Vielleicht eine Frage des allgemeinen Irrsinns

Die Vorlage für das Ganze stammt vom Comicautor Chris Claremont und seinem wildesten grafischen Partner Bill Sienkiewicz, die in den Achtzigern die experimentelle Heftserie „New Mutants“ dazu nutzten, im Kielwasser des seinerzeitigen kommerziellen Riesenerfolgs der „X-Men“-Comics jede Menge formale und inhaltliche Risiken einzugehen. Wenn dieses Prinzip der kreativen Belastung eines soliden Verkaufsrezepts mit übergeschnappten Einfällen nun im Rahmen des gegenwärtigen Superheldenbooms ins Fernsehen übertragen werden kann, wo sich inzwischen ja auch ein paar Übermenschen tummeln, auf die man in jedem Medium lieber verzichten wurde, verdient dies Lob wie Unterstützung und vor allem genügend Platz und Laufzeit, um zum Herz der Frage vorzudringen, warum zwischen „Breaking Bad“, „Dexter“ und „Mr. Robot“ so viele Psycho- und Soziopathen das serielle Gegenwartserzählen bevölkern, in denen sich angeblich Normale gern wiedererkennen.
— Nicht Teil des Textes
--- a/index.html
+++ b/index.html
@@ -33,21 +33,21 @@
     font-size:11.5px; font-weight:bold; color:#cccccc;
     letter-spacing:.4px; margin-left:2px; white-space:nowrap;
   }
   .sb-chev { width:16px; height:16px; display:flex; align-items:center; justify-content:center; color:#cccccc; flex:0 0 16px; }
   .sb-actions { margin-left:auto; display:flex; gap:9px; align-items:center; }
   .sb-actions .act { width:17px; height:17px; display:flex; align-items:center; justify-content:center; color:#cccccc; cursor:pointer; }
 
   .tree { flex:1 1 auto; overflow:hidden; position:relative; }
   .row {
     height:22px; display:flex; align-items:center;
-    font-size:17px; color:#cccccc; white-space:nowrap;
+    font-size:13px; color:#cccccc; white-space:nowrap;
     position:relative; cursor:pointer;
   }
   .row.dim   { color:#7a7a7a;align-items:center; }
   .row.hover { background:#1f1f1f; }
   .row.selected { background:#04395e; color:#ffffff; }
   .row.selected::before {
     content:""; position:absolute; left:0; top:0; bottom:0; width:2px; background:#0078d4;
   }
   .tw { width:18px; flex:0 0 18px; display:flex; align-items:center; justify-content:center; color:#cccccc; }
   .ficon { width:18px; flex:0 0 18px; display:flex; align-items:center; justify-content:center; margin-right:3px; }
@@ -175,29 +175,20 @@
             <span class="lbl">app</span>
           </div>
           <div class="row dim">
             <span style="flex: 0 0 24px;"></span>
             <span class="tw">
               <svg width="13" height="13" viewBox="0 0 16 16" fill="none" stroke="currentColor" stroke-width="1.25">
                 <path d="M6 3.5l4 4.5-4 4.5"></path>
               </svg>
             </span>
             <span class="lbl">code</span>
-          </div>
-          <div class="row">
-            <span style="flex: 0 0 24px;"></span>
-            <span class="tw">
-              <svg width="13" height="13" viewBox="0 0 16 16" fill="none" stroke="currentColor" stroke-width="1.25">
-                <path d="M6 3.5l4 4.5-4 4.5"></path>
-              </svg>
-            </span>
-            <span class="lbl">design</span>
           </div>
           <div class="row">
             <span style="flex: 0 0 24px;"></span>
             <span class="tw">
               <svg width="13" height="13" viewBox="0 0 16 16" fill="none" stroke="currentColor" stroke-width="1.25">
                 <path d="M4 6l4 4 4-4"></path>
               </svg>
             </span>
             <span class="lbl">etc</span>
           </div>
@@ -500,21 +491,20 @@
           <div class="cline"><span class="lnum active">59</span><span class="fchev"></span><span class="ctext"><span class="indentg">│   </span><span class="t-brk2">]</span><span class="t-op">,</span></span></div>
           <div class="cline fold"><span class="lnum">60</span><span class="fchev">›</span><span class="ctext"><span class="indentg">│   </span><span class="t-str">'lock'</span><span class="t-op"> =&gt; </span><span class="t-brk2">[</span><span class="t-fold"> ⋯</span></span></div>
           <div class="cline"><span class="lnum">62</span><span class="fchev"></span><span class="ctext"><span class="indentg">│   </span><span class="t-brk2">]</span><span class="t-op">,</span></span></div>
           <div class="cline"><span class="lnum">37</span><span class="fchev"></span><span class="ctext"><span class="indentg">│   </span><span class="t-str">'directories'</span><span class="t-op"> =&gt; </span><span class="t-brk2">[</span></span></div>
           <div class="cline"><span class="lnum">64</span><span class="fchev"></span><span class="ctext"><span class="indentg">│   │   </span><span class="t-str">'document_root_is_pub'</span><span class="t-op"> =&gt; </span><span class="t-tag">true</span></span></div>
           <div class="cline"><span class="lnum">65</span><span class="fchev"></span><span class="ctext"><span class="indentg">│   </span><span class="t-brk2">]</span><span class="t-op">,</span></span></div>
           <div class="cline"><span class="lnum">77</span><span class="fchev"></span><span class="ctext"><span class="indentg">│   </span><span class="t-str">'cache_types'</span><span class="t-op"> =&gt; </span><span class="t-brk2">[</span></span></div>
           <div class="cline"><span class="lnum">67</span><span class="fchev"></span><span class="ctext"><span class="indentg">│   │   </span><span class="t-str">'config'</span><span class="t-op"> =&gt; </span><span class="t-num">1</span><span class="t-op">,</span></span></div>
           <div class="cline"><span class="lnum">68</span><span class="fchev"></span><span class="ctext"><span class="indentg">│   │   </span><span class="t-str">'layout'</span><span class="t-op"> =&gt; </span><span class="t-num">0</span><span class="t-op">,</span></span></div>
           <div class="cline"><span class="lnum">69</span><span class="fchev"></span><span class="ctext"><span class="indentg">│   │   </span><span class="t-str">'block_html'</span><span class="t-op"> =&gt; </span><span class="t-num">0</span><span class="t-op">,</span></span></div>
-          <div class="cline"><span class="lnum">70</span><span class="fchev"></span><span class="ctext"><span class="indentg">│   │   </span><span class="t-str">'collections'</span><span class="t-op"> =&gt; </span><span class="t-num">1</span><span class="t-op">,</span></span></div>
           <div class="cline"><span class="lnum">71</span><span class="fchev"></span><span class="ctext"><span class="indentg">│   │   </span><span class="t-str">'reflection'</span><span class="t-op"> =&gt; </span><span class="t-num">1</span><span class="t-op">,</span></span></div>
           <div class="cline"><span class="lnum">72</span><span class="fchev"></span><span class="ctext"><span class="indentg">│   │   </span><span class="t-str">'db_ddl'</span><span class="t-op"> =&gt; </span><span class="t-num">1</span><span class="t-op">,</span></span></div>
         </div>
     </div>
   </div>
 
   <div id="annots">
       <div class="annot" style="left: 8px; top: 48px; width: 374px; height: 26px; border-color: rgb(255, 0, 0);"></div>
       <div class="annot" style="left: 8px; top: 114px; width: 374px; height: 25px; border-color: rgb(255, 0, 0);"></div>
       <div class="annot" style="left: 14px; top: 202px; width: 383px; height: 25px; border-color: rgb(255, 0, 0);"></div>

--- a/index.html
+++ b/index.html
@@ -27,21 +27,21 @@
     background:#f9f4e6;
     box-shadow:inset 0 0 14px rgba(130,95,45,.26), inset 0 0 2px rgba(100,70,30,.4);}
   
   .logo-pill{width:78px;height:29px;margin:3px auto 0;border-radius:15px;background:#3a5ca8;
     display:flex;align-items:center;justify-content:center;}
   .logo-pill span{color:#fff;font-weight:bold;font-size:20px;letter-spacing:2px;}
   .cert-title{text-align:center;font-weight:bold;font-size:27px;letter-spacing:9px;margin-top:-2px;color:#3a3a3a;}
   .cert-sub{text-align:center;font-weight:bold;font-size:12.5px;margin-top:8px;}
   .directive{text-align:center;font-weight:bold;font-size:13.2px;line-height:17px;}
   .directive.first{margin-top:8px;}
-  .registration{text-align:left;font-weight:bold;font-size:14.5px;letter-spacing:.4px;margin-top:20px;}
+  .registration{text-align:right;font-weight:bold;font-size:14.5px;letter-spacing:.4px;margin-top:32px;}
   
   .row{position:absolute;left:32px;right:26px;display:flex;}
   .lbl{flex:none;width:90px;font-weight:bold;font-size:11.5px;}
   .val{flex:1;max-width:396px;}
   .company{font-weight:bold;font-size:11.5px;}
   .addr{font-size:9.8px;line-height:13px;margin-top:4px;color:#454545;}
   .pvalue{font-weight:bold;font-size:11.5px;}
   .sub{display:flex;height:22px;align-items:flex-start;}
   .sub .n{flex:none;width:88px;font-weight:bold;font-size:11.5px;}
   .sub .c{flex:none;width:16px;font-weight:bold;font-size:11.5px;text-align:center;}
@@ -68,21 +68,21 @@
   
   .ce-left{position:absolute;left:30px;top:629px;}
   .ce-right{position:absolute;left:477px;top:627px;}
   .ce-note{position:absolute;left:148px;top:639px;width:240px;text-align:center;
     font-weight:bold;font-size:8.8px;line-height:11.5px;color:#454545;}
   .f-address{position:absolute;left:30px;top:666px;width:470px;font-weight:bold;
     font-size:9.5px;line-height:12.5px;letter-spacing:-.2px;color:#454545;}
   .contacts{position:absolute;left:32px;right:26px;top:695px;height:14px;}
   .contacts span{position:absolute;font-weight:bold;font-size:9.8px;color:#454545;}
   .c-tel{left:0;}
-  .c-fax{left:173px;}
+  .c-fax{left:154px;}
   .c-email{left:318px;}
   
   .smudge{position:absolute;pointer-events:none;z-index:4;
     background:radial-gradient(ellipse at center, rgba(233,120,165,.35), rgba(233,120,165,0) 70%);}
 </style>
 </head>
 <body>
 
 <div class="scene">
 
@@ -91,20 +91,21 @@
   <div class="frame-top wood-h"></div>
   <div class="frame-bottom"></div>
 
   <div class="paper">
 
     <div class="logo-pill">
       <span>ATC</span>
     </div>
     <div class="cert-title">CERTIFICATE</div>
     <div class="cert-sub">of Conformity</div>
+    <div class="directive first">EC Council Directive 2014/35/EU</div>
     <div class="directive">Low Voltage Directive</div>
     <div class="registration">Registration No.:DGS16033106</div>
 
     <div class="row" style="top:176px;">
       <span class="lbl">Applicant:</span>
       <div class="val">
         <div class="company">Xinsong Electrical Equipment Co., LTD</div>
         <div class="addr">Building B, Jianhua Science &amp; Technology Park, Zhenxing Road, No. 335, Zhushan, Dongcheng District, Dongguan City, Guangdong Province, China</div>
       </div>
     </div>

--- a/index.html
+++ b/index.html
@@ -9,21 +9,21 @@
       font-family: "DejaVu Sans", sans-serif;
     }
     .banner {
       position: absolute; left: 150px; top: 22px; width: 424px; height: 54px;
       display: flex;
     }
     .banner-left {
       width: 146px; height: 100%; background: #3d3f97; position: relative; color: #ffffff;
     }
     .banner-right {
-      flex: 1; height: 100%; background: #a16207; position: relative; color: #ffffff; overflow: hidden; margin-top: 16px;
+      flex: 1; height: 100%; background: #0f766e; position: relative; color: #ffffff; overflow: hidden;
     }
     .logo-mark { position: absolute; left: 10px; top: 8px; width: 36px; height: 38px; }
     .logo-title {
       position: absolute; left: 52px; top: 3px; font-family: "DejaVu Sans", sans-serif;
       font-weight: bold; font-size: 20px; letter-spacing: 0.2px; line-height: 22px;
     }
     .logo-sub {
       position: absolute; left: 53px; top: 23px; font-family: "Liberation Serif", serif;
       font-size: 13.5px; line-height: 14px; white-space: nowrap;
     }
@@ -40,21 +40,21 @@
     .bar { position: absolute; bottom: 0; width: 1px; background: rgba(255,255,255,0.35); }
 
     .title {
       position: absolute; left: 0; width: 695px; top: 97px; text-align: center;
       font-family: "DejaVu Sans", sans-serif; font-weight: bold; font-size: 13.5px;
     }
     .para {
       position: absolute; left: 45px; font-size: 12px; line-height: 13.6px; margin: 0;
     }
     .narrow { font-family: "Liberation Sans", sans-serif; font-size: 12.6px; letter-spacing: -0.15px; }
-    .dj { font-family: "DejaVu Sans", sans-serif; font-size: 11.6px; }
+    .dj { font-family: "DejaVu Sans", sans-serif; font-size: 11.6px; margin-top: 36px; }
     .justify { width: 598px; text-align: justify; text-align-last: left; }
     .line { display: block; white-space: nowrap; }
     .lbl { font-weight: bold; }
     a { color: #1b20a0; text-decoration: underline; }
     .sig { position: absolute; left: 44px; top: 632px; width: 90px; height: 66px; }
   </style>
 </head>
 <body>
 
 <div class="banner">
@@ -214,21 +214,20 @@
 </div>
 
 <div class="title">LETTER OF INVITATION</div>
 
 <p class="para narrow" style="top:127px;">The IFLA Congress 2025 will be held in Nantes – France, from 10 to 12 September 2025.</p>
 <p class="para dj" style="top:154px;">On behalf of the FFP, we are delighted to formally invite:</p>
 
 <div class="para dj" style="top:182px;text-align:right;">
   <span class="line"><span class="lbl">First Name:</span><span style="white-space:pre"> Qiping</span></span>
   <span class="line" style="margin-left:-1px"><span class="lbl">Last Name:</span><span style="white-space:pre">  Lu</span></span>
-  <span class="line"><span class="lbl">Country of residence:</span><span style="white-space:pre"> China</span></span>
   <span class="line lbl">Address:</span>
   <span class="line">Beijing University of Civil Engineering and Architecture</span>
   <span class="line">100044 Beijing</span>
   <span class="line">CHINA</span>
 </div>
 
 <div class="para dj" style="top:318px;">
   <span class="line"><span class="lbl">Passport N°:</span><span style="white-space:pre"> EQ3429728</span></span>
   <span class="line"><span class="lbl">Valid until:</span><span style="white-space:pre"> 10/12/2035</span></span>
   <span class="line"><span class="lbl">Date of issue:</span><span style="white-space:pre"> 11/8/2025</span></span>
Könnte das damit zu tun haben, dass vom Arbeitsplatz bis zur Uni, von Facebook bis Twitter, ein allgemeiner Irrsinn über die Einzelwesen der technisch fortgeschrittensten Gesellschaften verhängt ist, der von ihnen verlangt, einerseits nicht aus der Reihe zu tanzen und andererseits möglichst unverwechselbar zu sein?